Data gravity imposes a significant constraint on assessing where a workload should run. Workloads perform better when close to the source of data.

Data latency has a tangible cost associated. The timing might be in milliseconds, but the impact can be significant. A business loses money when employees are waiting. Customers are not patient and will look elsewhere if services are slow.

Storage vendors make significant investments to lower storage latency. Sometimes to the point of sub-millisecond. A major use case for HCI is data locality. Which means to get data as close to the workload as possible.

For years, storage design has placed workloads close to data storage. Cloud is quite disruptive to this traditional line of thinking. This is especially true for hybrid cloud.

Public cloud reduces the visibility of storage locality. There is no guarantee that workload and data are in the same rack, let alone the same room. Data gravity does play a role even when all services are located with one public cloud provider.

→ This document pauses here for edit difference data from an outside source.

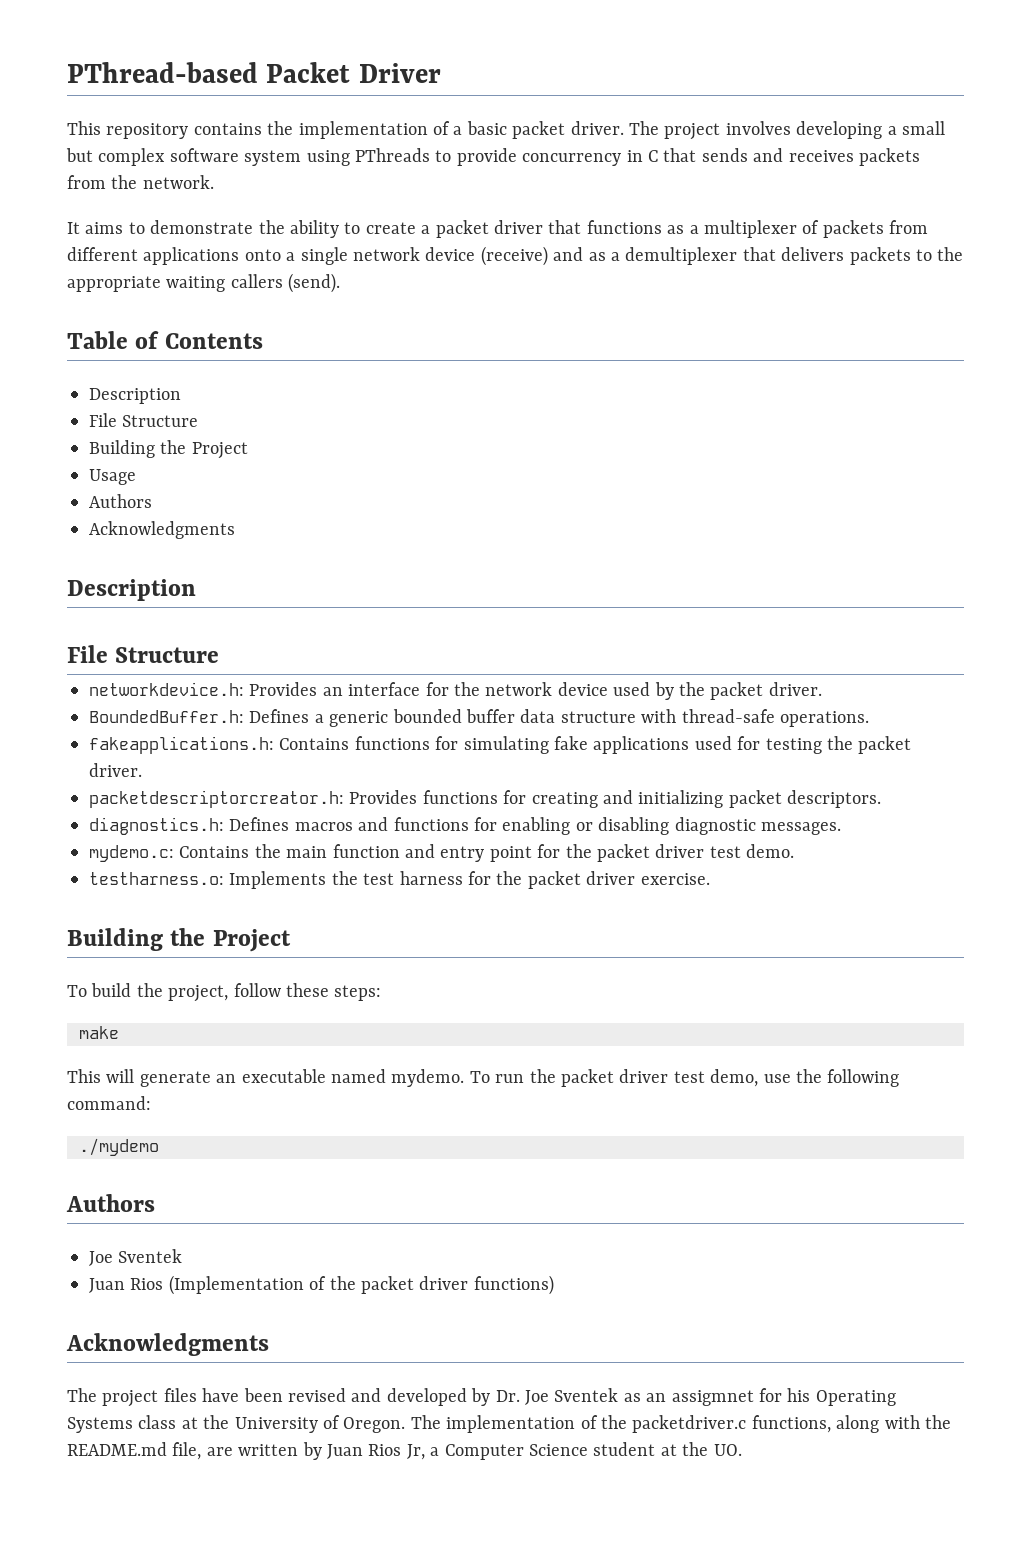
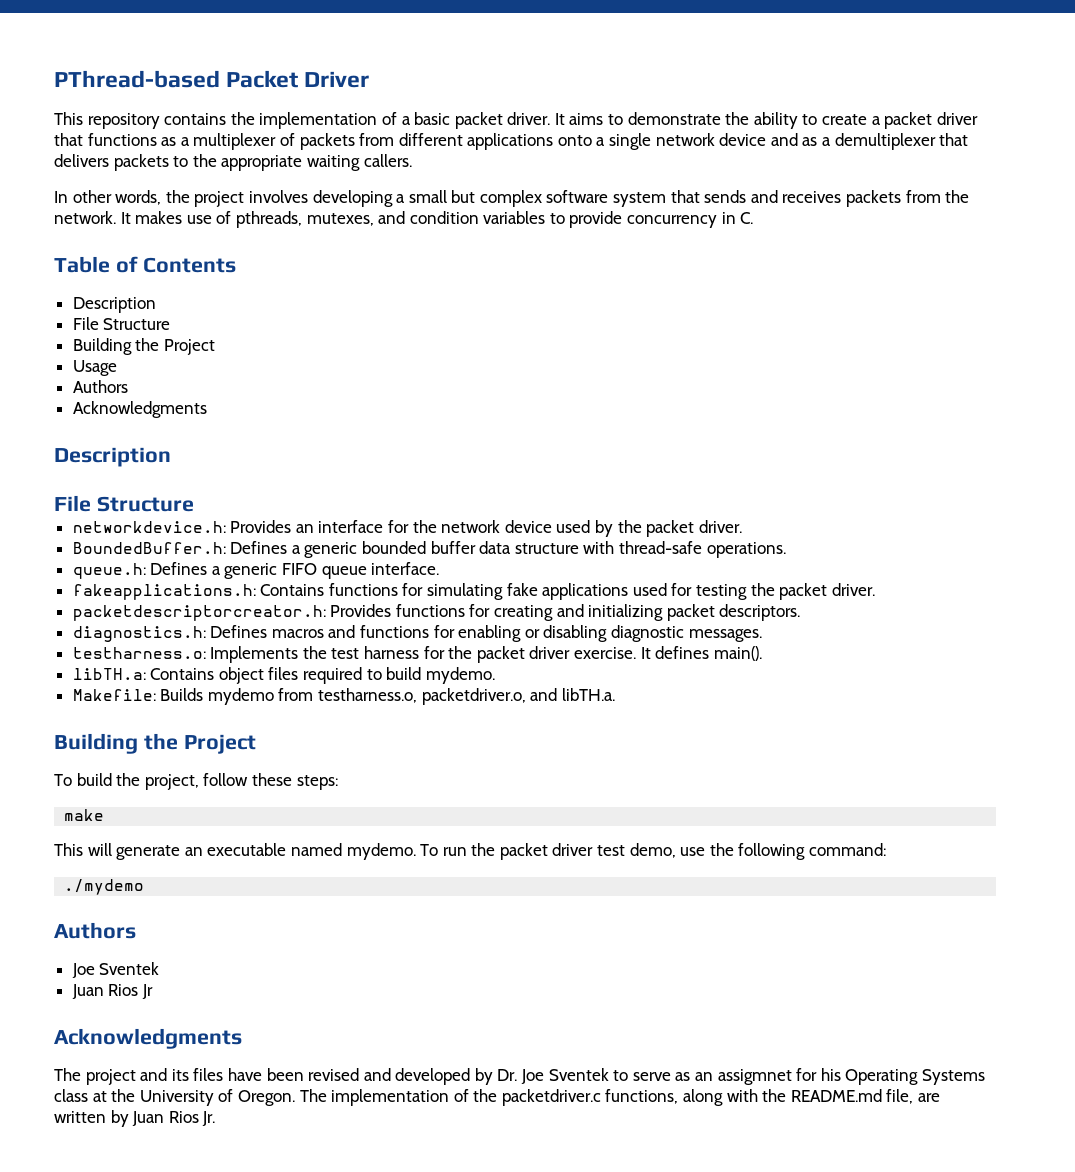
- This repository contains the implementation of a basic packet driver. The project involves developing a small but complex software system using PThreads to provide concurrency in C that sends and receives packets from the network.
- It aims to demonstrate the ability to create a packet driver that functions as a multiplexer of packets from different applications onto a single network device (receive) and as a demultiplexer that delivers packets to the appropriate waiting callers (send).
+ This repository contains the implementation of a basic packet driver. It aims to demonstrate the ability to create a packet driver that functions as a multiplexer of packets from different applications onto a single network device and as a demultiplexer that delivers packets to the appropriate waiting callers.
+ In other words, the project involves developing a small but complex software system that sends and receives packets from the network. It makes use of pthreads, mutexes, and condition variables to provide concurrency in C.
+ queue.h: Defines a generic FIFO queue interface.
- mydemo.c: Contains the main function and entry point for the packet driver test demo.
+ It defines main().
+ libTH.a: Contains object files required to build mydemo.
+ Makefile: Builds mydemo from testharness.o, packetdriver.o, and libTH.a.
- Juan Rios (Implementation of the packet driver functions)
+ Juan Rios Jr
- The project files have been revised and developed by Dr. Joe Sventek as an assigmnet for his Operating Systems class at the University of Oregon.
+ The project and its files have been revised and developed by Dr. Joe Sventek to serve as an assigmnet for his Operating Systems class at the University of Oregon.
- The implementation of the packetdriver.c functions, along with the README.md file, are written by Juan Rios Jr, a Computer Science student at the UO.
+ The implementation of the packetdriver.c functions, along with the README.md file, are written by Juan Rios Jr.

Hybrid cloud exacerbates, the complexity of data gravity. At the time of writing, I have 22ms latency to AWS Sydney. That is a significant increase from the 1 – 5ms latency you might achieve on premises. Correct application placement is vital. Another consideration is how to compensate for link degradation. That 22ms may jump to 100ms.

Case study

We work at a public transport company, PTC. Customers can view timetables and distributions through our website. The website is a typical 3 tier application. The web server in the DMZ, Application server and DB.

Currently, all 3 tiers are within the same DC. 10Gbit connectivity 1ms latency.

PTC wants to look at moving this application to the cloud.

Scenario 1: Move it all to public cloud

Everything is going well with this approach. All services have reasonable latency. Data transfer rate is ok. Due to the nature of public cloud, we are on shared infrastructure. These metrics are not guaranteed.

PTC pays a premium for performance configurations. This still doesn’;t guarantee that PTC is not affected by noisy neighbours. This premium increases the running cost, especially when all 3 tiers are on 24/7.

Due to the moving to cloud, on-prem applications that rely on this DB, have an added 20ms latency. Ouch.

Scenario 2: DB on Prem, Application and Web public cloud

PTC have seen a negative business impact from the DB being off-prem. The increase of 20ms latency is reducing productivity. They have decided to move the DB back on-prem.

Internal applications are performing much better. But not all is well in the land of transport. Customer start complaining of poor user experience. The website is slow and at times not responsive.

The connection between the application server and DB has incurred a 20ms latency penalty. When a customer places a request through the website, many transactions take place. Each DB transaction takes 20ms, plus processing time. This model brings a risk of cost increase. DB transactions are data transfers, often charged for.

Scenario 3: DB and Application on-prem and Web public cloud

With their twitter feed on fire from the angry customers. PTC have moved the application server back on-prem.

For a customer to view a timetable, a majority of transactions are between the application and DB. Between web server and application, the transaction is minimal.

Customer complaints are lower and internal systems are running in a performant manner.

Case Study summary

The point of the case study is not to shine a bad light on cloud services. It is to highlight the impact of placement. As workloads that consume data move away, experience degrades. There are considerations to be made and no right way.